Exercise data —
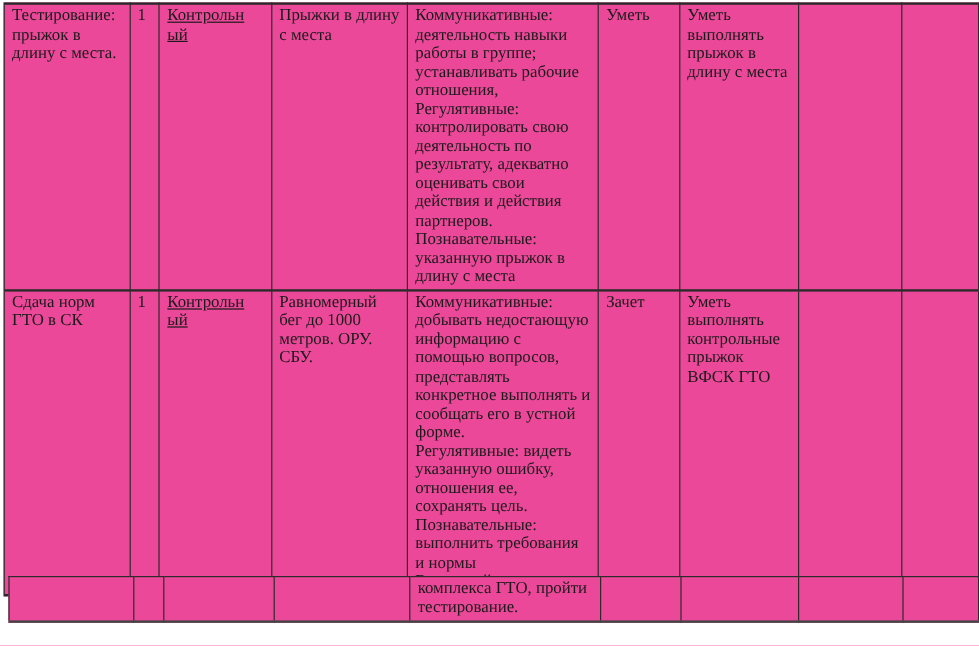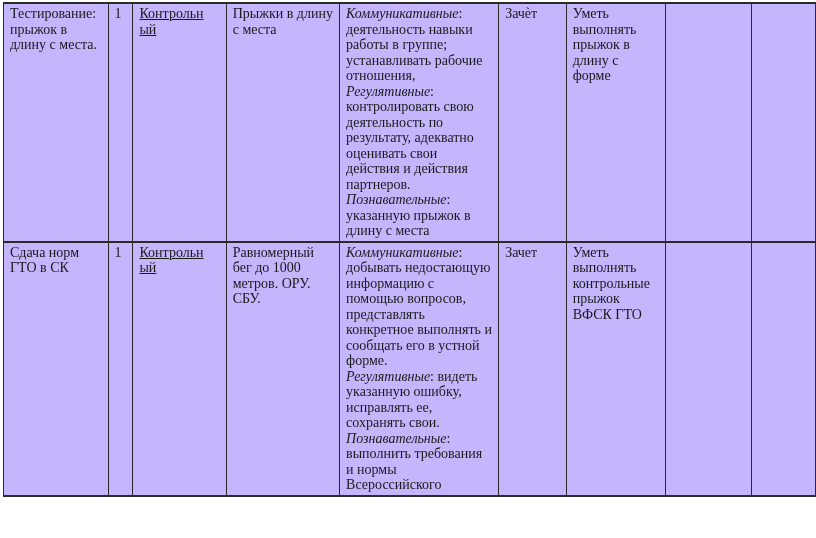"Тестирование: прыжок в длину с" table.doc-table { background: #c4b5fd -> #ec4899 }
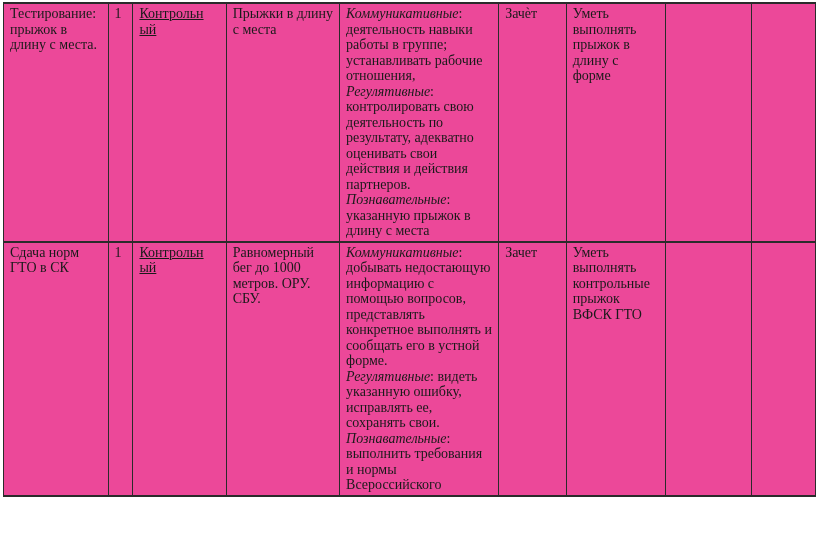"Коммуникативные" table.doc-table td .it { font-style: italic -> none }
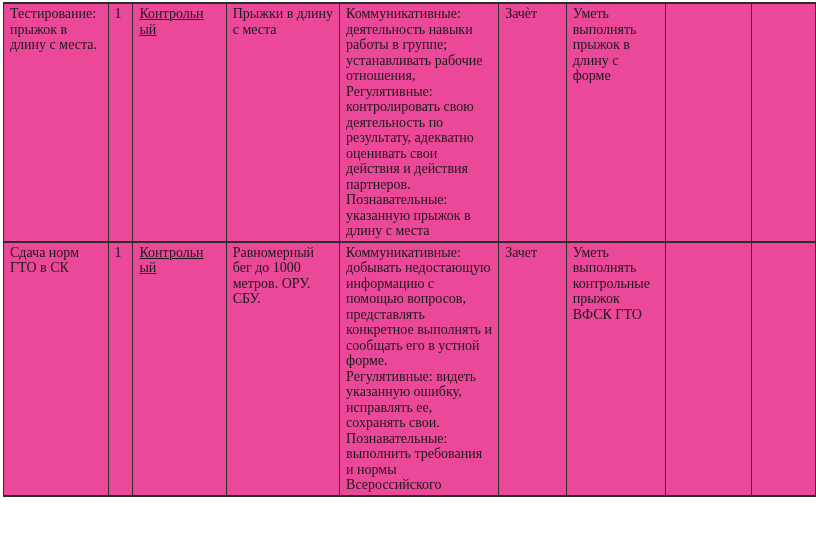"Зачѐт" span { text: Зачѐт -> Уметь }
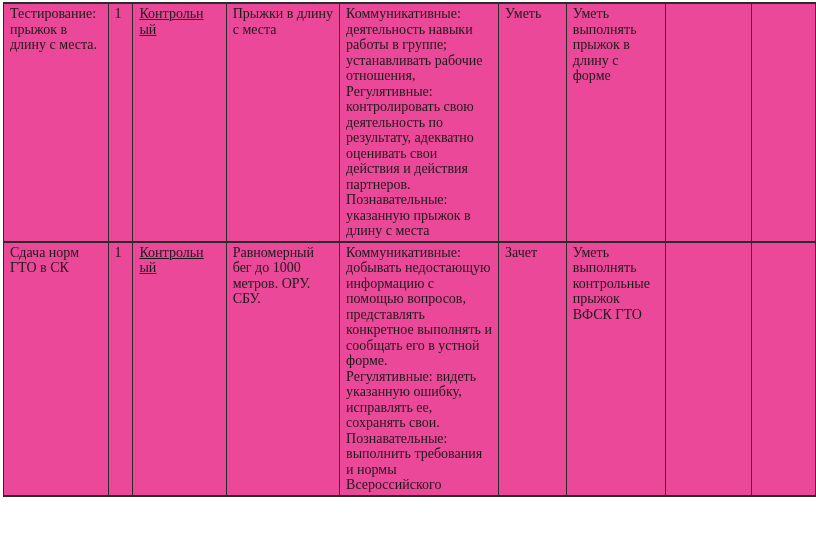"Уметь выполнять прыжок в длину" span { text: форме -> места }
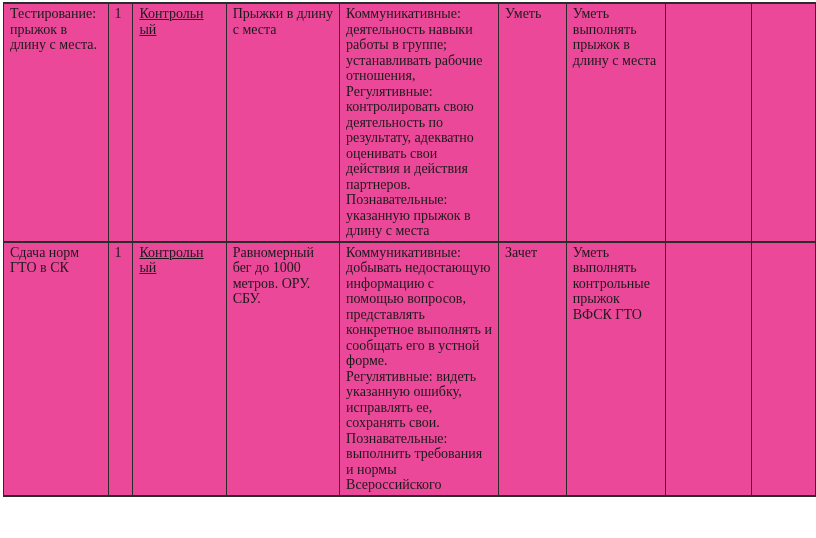": видеть указанную ошибку, исправлять" span { text: исправлять ее, сохранять свои -> отношения ее, сохранять цель }
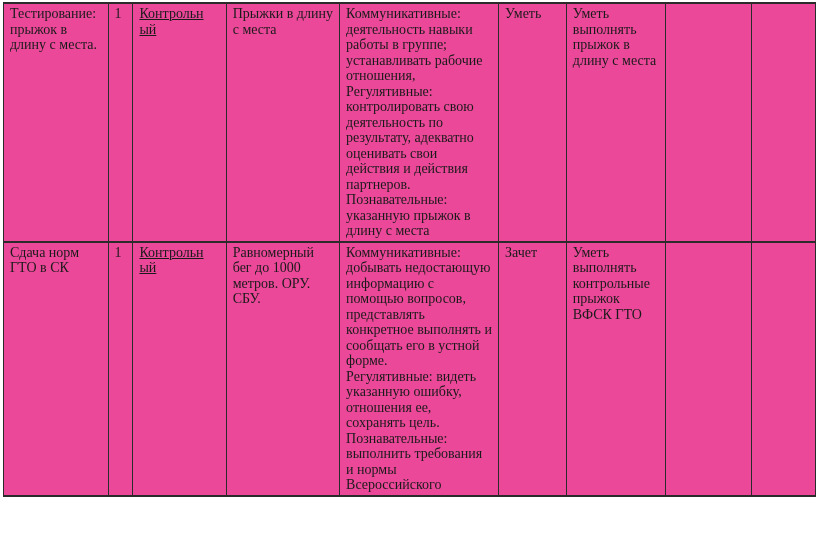"комплекса ГТО, пройти тестирование." table.doc-table { html: none -> <table> <colgroup> <col> <col> <col> <col> <col> <col> <col> <col> <col> </colgroup> <tbody> <tr> <td></td> <td></td> <td></td> <td></td> <td><span>комплекса ГТО, пройти тестирование.</span></td> <td></td> <td></td> <td></td> <td></td> </tr> </tbody> </table> }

Work item — Word for word, quote the full listing, omitting every picture.

The completed task —
"Тестирование: прыжок в длину с" table.doc-table { background: #c4b5fd -> #ec4899 }
"Коммуникативные" table.doc-table td .it { font-style: italic -> none }
"Зачѐт" span { text: Зачѐт -> Уметь }
"Уметь выполнять прыжок в длину" span { text: форме -> места }
": видеть указанную ошибку, исправлять" span { text: исправлять ее, сохранять свои -> отношения ее, сохранять цель }
"комплекса ГТО, пройти тестирование." table.doc-table { html: none -> <table> <colgroup> <col> <col> <col> <col> <col> <col> <col> <col> <col> </colgroup> <tbody> <tr> <td></td> <td></td> <td></td> <td></td> <td><span>комплекса ГТО, пройти тестирование.</span></td> <td></td> <td></td> <td></td> <td></td> </tr> </tbody> </table> }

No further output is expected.